**Records shown**
============================================================
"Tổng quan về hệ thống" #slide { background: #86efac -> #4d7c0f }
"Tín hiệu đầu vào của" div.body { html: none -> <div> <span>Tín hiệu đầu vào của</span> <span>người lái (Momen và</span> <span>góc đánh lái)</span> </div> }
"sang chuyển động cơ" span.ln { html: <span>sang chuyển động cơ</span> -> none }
============================================================
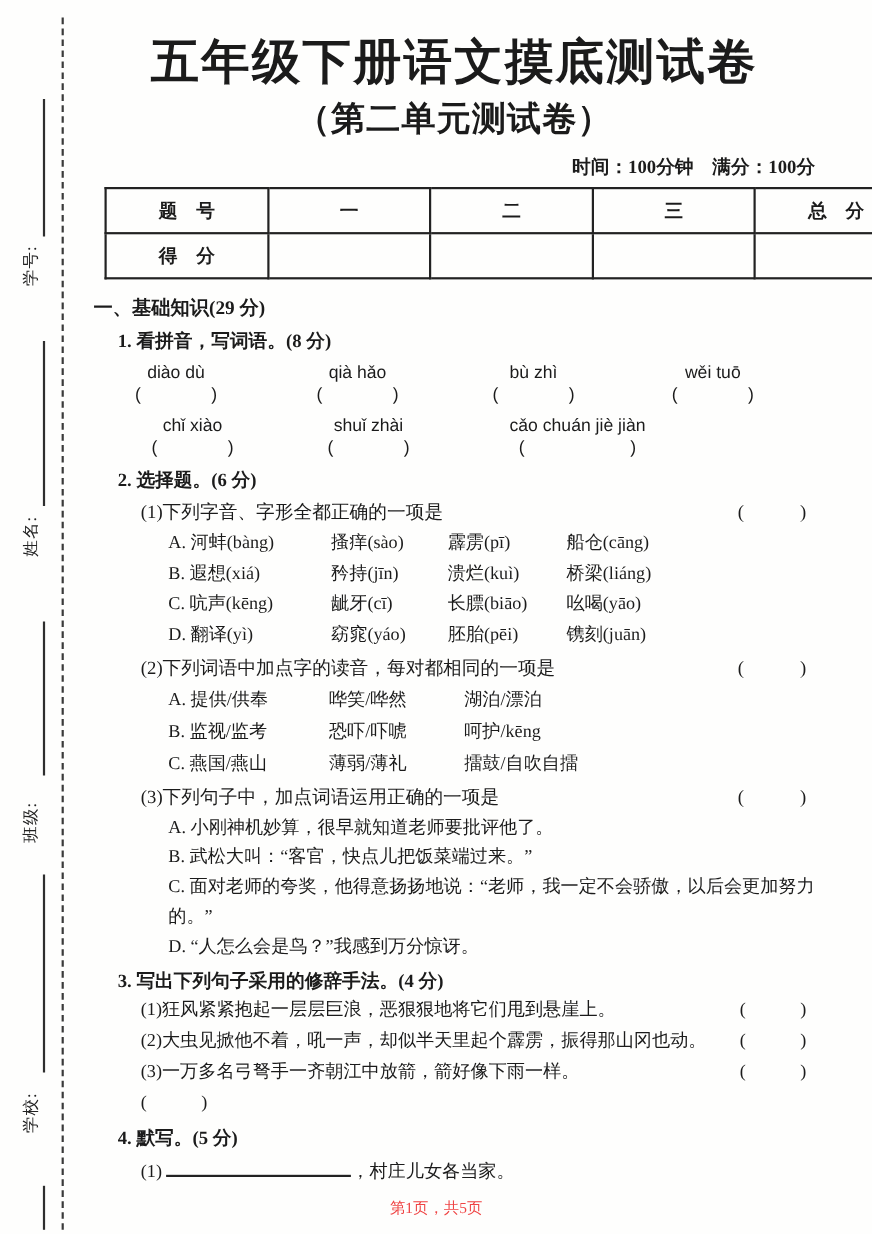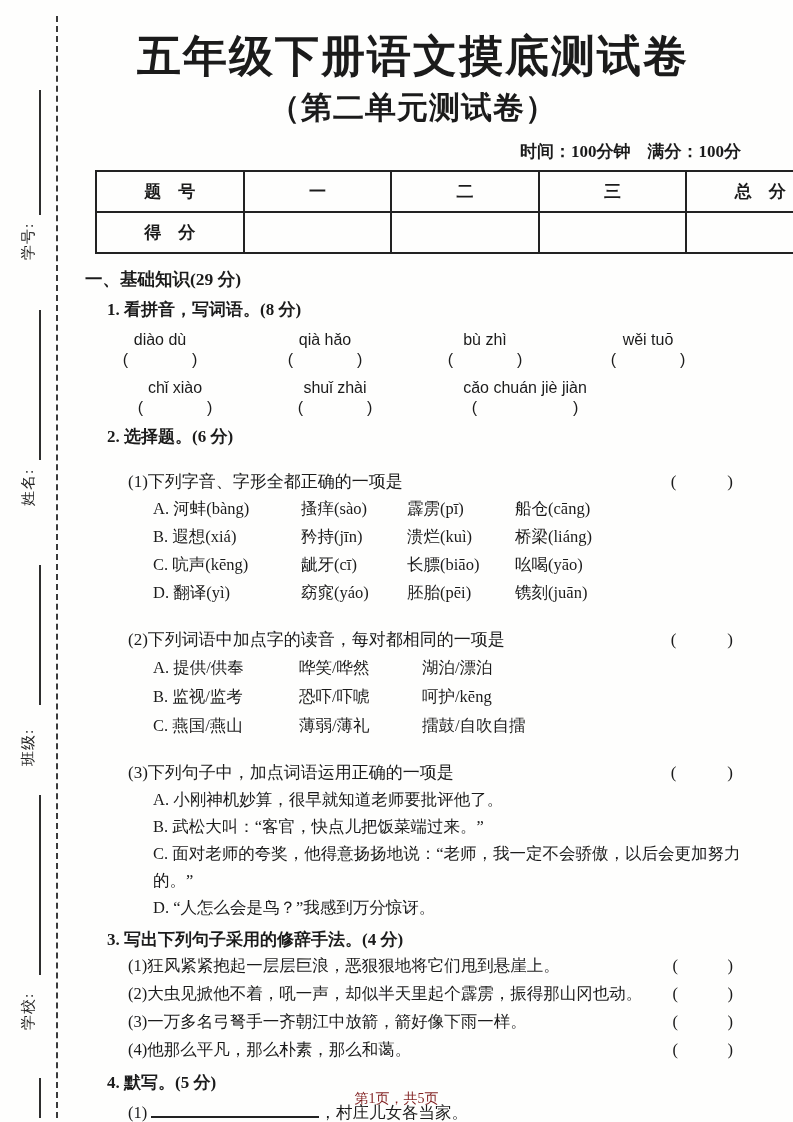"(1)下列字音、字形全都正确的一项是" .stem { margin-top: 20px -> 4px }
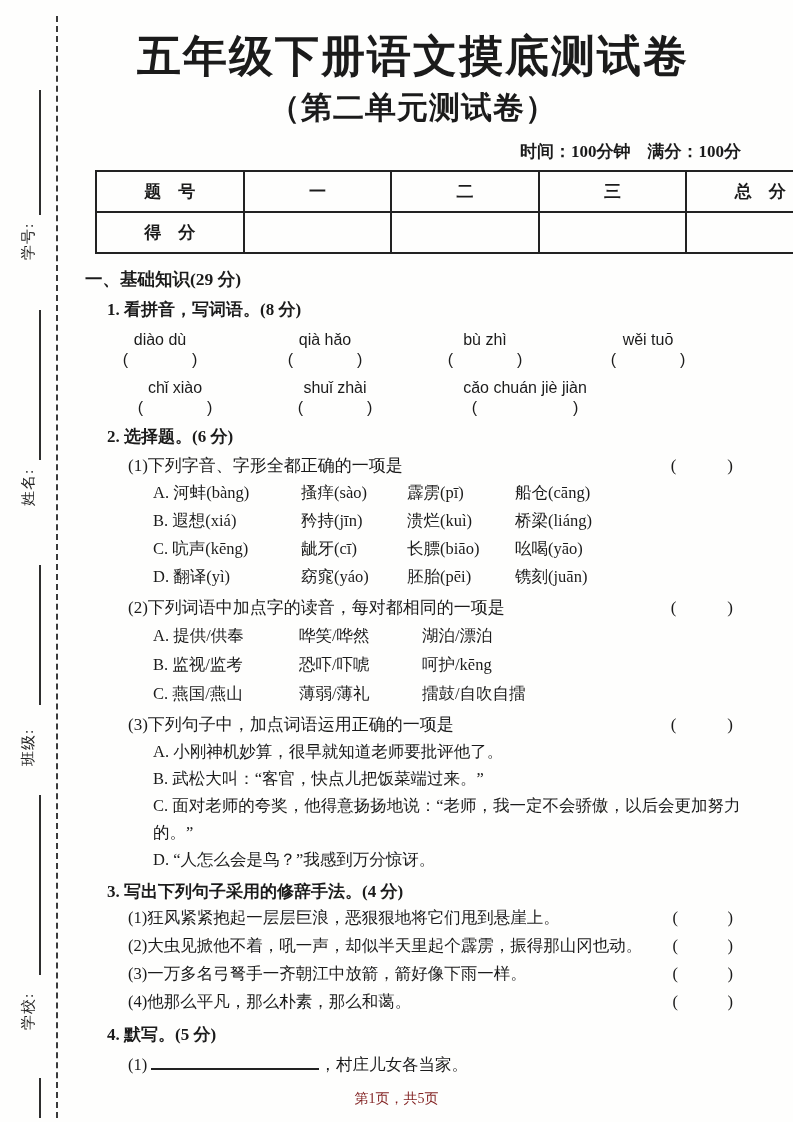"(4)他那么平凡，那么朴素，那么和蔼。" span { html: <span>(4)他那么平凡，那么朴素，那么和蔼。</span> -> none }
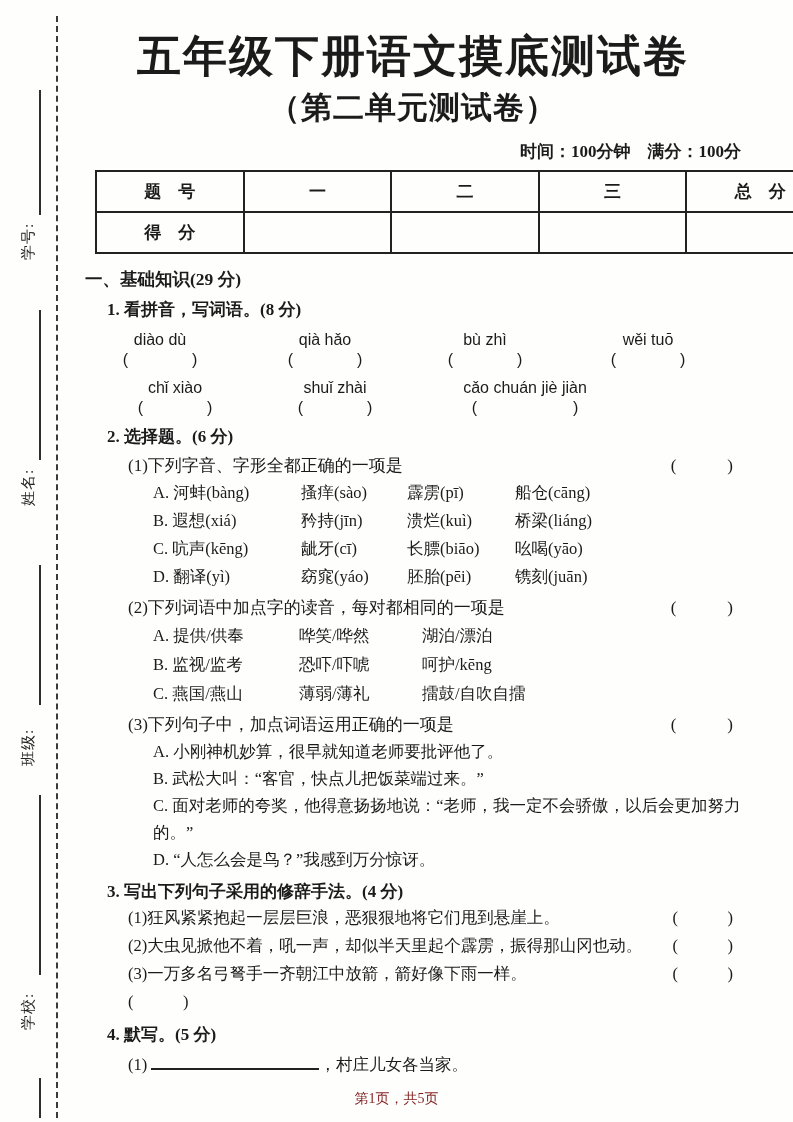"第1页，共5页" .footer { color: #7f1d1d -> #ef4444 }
============================================================
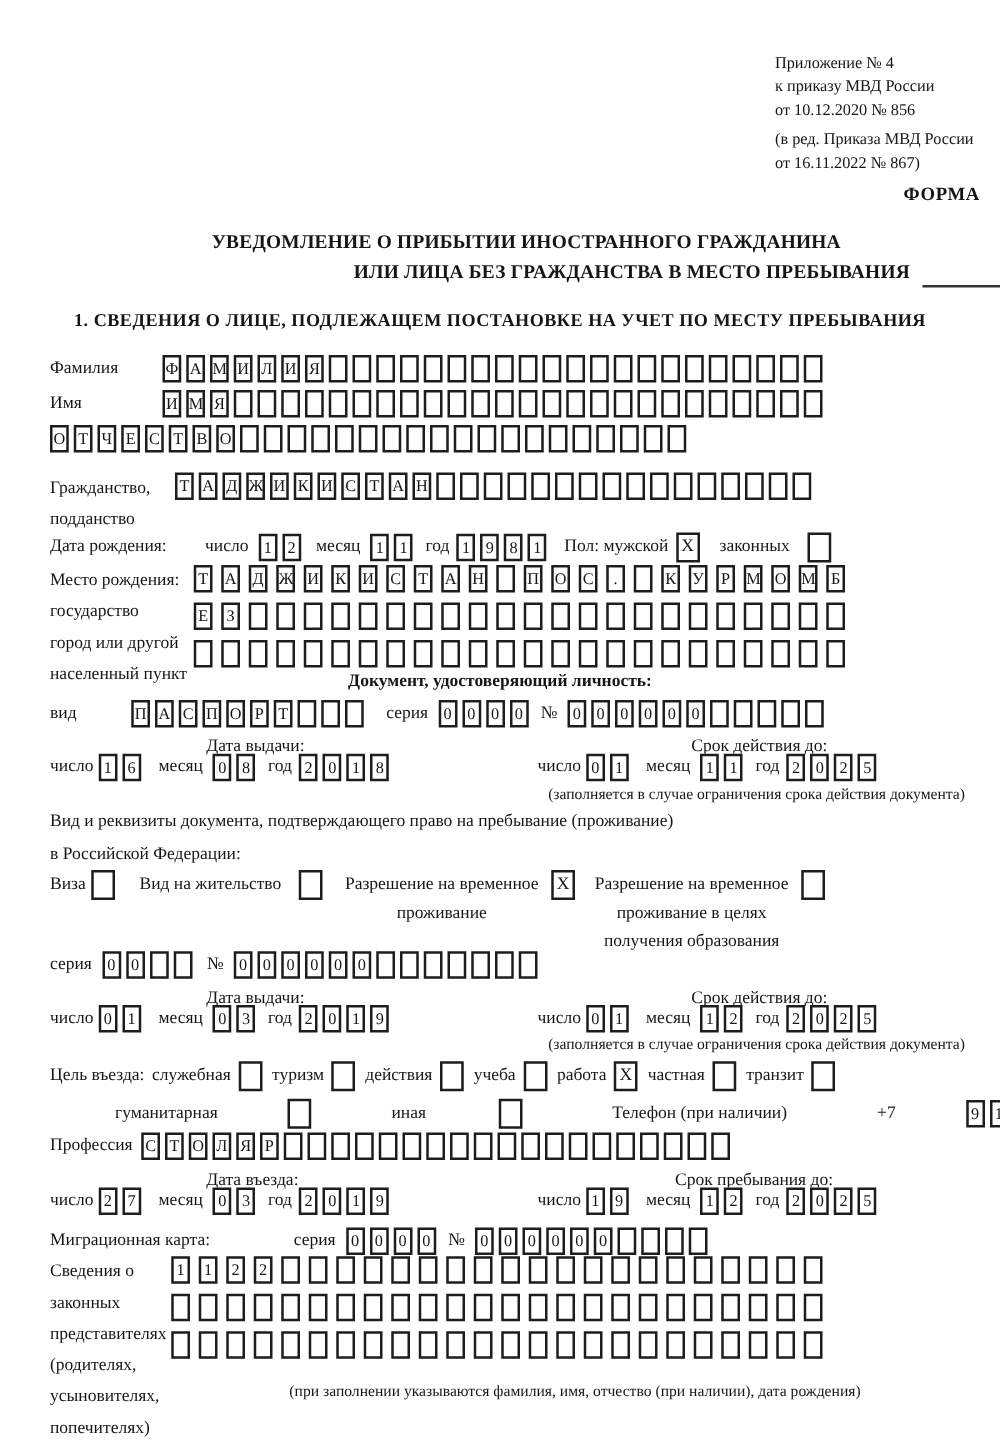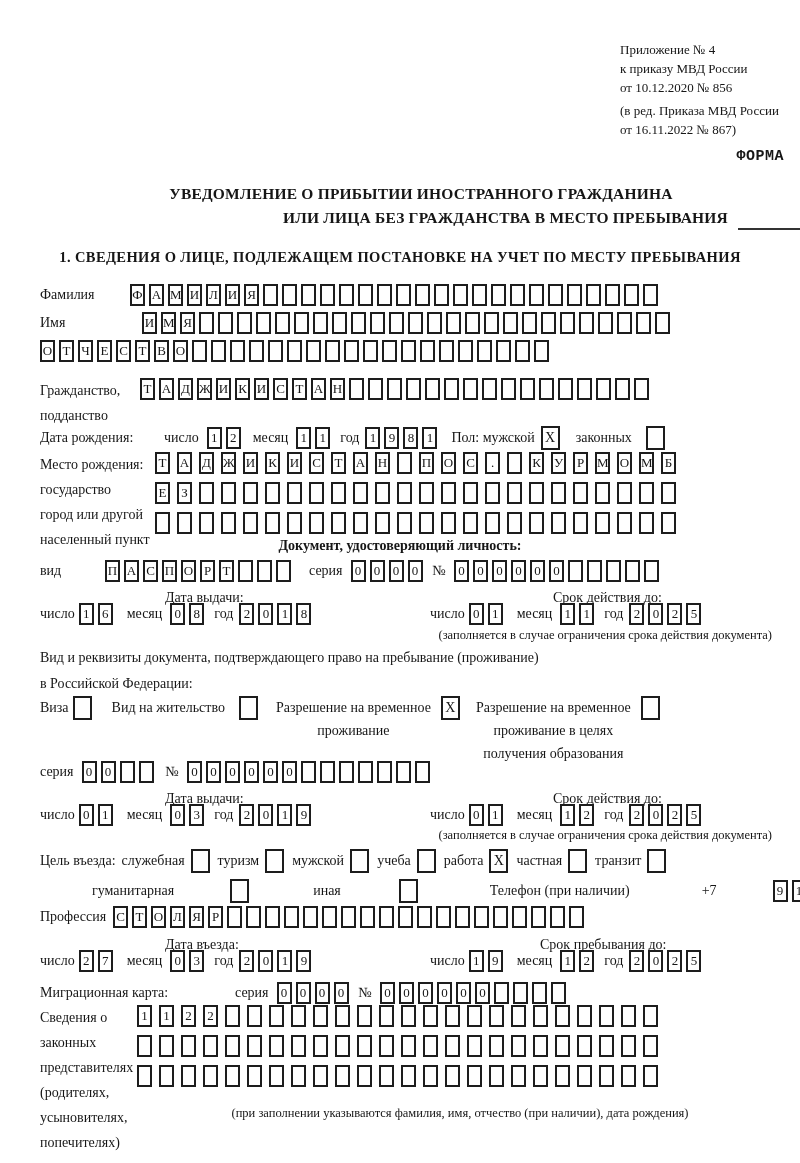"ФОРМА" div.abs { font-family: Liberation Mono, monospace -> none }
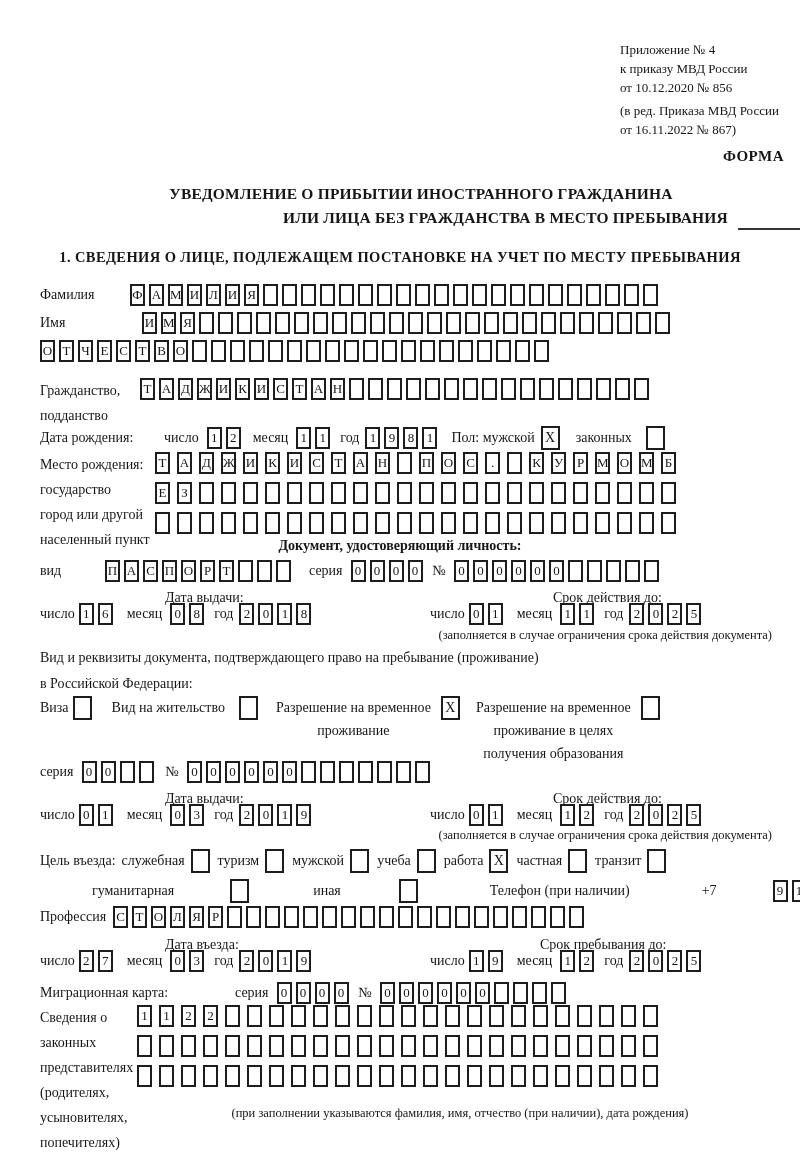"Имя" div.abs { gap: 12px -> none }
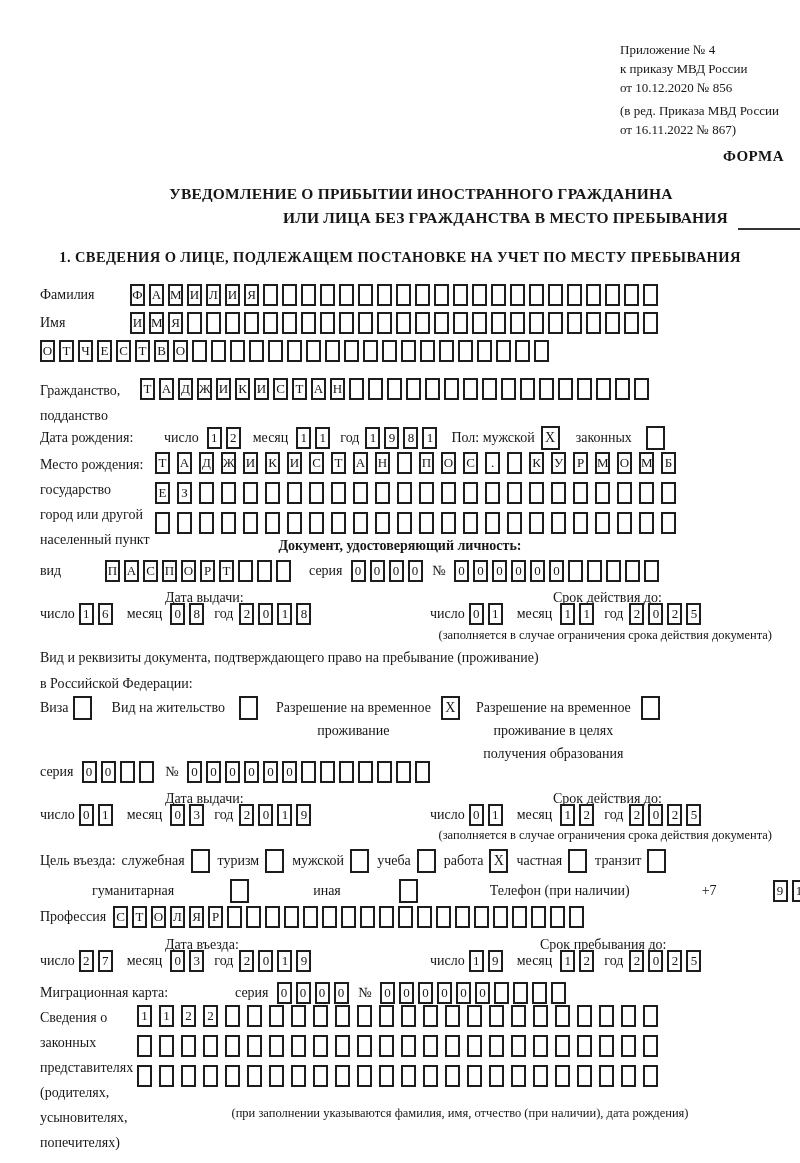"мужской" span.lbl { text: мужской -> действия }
============================================================
**Prompt**
Out of the data above, transcribe exactly and only the lines starting with the line that has "background: #86efac ->" and going on through the line that has "html: <span>sang chuyển", both included.

**Answer to this problem**
"Tổng quan về hệ thống" #slide { background: #86efac -> #4d7c0f }
"Tín hiệu đầu vào của" div.body { html: none -> <div> <span>Tín hiệu đầu vào của</span> <span>người lái (Momen và</span> <span>góc đánh lái)</span> </div> }
"sang chuyển động cơ" span.ln { html: <span>sang chuyển động cơ</span> -> none }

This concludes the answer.